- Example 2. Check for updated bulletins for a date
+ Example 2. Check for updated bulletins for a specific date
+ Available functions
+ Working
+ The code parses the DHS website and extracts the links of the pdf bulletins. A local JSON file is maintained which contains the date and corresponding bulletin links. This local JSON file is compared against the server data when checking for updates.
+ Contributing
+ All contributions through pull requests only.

--

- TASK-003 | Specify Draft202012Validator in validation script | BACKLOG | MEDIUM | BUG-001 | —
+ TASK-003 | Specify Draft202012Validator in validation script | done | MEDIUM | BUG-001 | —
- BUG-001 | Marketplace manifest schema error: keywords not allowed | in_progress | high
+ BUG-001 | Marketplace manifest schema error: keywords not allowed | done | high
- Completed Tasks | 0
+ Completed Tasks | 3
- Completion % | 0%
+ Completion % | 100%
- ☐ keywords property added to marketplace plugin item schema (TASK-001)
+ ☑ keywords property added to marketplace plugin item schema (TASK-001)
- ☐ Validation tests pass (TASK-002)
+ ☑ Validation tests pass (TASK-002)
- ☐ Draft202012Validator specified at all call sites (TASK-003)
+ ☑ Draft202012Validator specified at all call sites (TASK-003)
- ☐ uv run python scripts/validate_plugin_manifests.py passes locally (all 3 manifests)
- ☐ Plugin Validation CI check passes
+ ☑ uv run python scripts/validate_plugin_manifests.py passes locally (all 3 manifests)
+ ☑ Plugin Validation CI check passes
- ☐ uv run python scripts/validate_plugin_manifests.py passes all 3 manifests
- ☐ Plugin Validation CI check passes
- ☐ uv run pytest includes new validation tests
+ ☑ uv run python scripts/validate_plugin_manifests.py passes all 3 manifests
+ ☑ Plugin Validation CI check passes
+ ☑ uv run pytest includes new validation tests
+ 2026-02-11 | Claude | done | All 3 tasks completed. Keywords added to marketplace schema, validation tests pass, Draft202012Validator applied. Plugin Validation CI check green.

§ **WORK INSTRUCTION**:
Every line of the material that includes the word "item" needs to be copied.

§ **COMPLETED EXERCISE**:
- ☐ keywords property added to marketplace plugin item schema (TASK-001)
+ ☑ keywords property added to marketplace plugin item schema (TASK-001)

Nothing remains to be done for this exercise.